Desde o o segundo semestre deste ano, os alunos estão recebendo merendas pouco nutritivas; pais e funcionários reivindicam que as crianças precisam se alimentar bem

iG Minas Gerais |

As escolas públicas de Contagem seguem enfrentando momentos conturbados. A merenda escolar é a questão da vez. Segundo dados do Fundo Nacional de Desenvolvimento da Educação, cerca de R$ 3.490.050.00 já foram destinados à Prefeitura de Contagem para aplicação no programa de alimentação escolar. Porém, as crianças estão com um cardápio que traz preocupação aos pais e funcionários. Conforme cartaz afixado no pátio da Escola Municipal Ivan Diniz, no bairro Retiro, os alunos estão recebendo, desde agosto, alimentos pouco nutritivos. Para Aline Peres de Jesus, mãe de aluna, essa alteração no cardápio não foi boa. “Tenho uma filha de 7 anos na escola, e achei muito ruim essa troca.
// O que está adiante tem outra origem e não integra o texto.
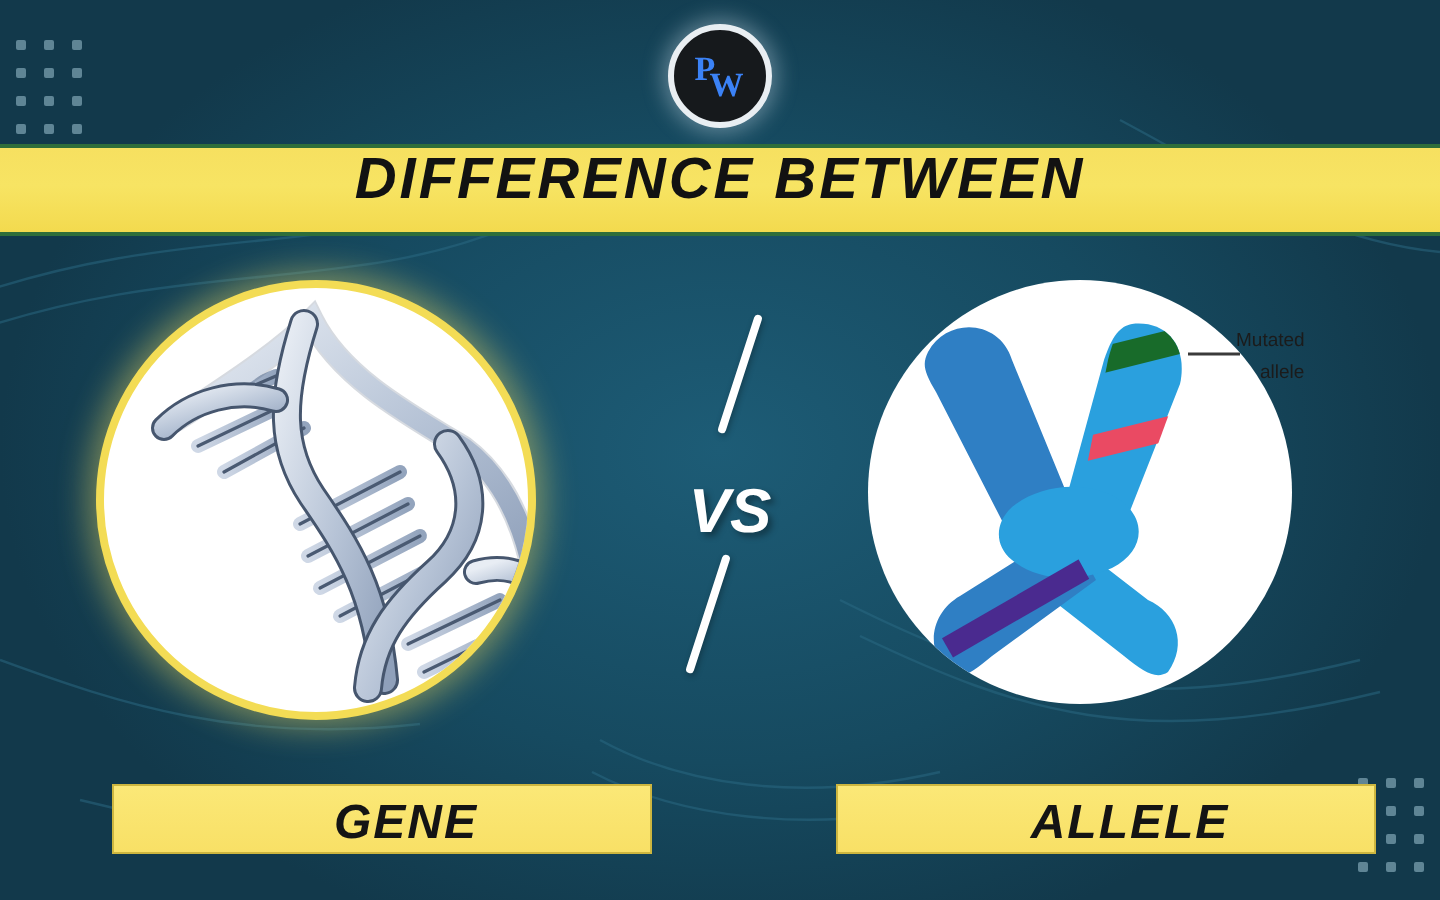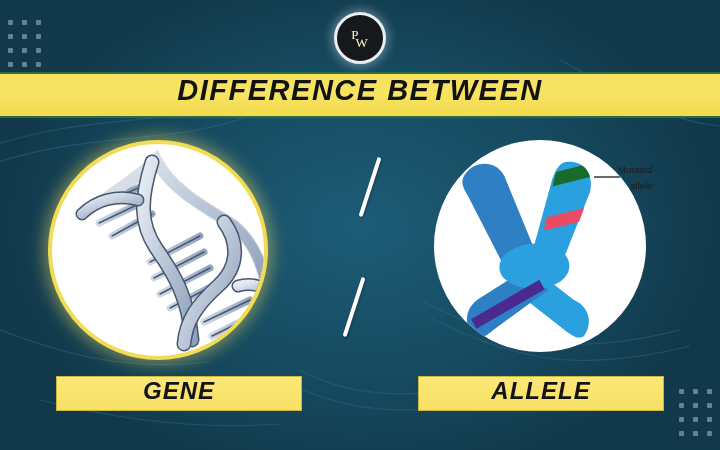--- a/index.html
+++ b/index.html
@@ -70,11 +70,11 @@
   }
   #logo .pw {
     font-family: "Liberation Serif", serif;
-    color: #fef9c3;
-    font-size: 13px;
+    color: #3b82f6;
+    font-size: 17px;
     letter-spacing: -1px;
     line-height: 1;
-    font-weight: 400;
+    font-weight: 700;
   }
   #logo .pw .p { position: relative; top: -4px; }
   #logo .pw .w { position: relative; top: 4px; left: -2px; }

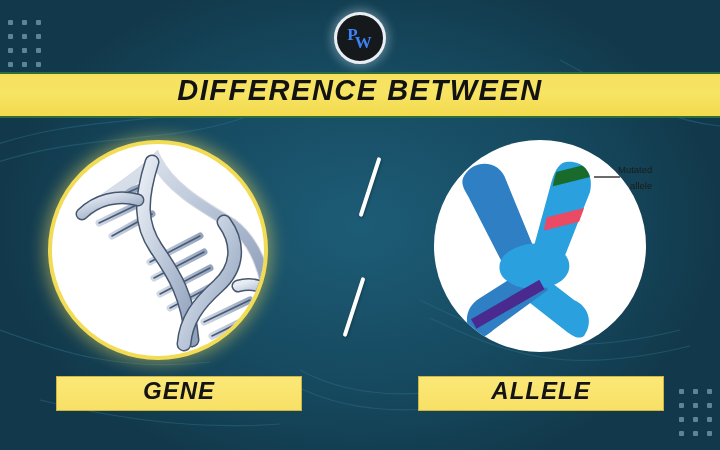--- a/index.html
+++ b/index.html
@@ -300,6 +300,7 @@
 
   <div id="vs-block">
     <div class="slash" id="slash-top"></div>
+    <div id="vs-text">VS</div>
     <div class="slash" id="slash-bottom"></div>
   </div>
 

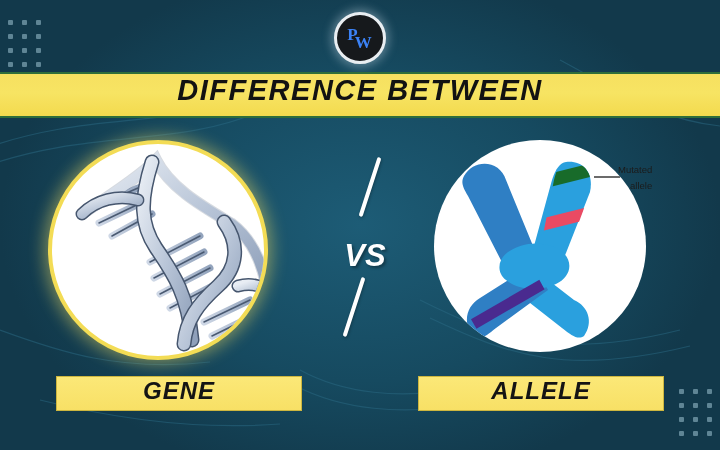--- a/index.html
+++ b/index.html
@@ -161,13 +161,14 @@
   
   .label-box {
     position: absolute;
-    top: 376px;
+    top: 392px;
     height: 33px;
     background: linear-gradient(#fbe877, #f8e066);
     border: 1px solid #cdb63f;
     display: flex;
-    align-items: flex-start;
+    align-items: flex-end;
     justify-content: center;
+    padding-left: 24px;
   }
   #label-gene { left: 56px; width: 244px; }
   #label-allele { left: 418px; width: 244px; }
Arroz, feijão e carne são muito importantes. Minha filha tem reclamado de dores na barriga e antes isso não acontecia”, conta. No entanto, de acordo com a assessoria de comunicação da Prefeitura de Contagem, “o município recebe o total anual de R$ 4,4 milhões do Ministério da Educação, via Programa Nacional de Alimentação Escolar (PNAE), equivalente a R$ 1,09 por estudante, e ainda complementa este valor com recursos do tesouro para a aquisição de uma merenda balanceada e diversificada para seus estudantes”. Em relação ao cardápio, a prefeitura informou ainda que a Secretaria de Estado da Educação – SEDUC realizaria testes nos meses de setembro e outubro deste ano, com o objetivo de verificar a ampliação da adesão dos estudantes à merenda escolar. “O cardápio ‘teste’ foi montado fazendo-se a equivalência do ponto de vista nutricional dos alimentos anteriormente ministrados. Do ponto de vista nutricional não houve perda e sim mudanças nas refeições”. O servidor Juninho da Funec lamenta a situação e pede melhorias. “Apesar do carinho e cuidado com que é feito a merenda dos alunos pelas profissionais da cozinha, penso que é um desrespeito com as crianças e adolescentes servir mingau de fubá, com tanto repasse que a prefeitura recebe para merenda escolar”. Ele questionou também o valor nutricional dos alimentos. “O que há de nutritivo nesta merenda? E as crianças que contavam com ela como refeição principal do dia? O governo deve avaliar a merenda de cada escola e a realidade de cada região”, concluiu com indignação Juninho da Funec.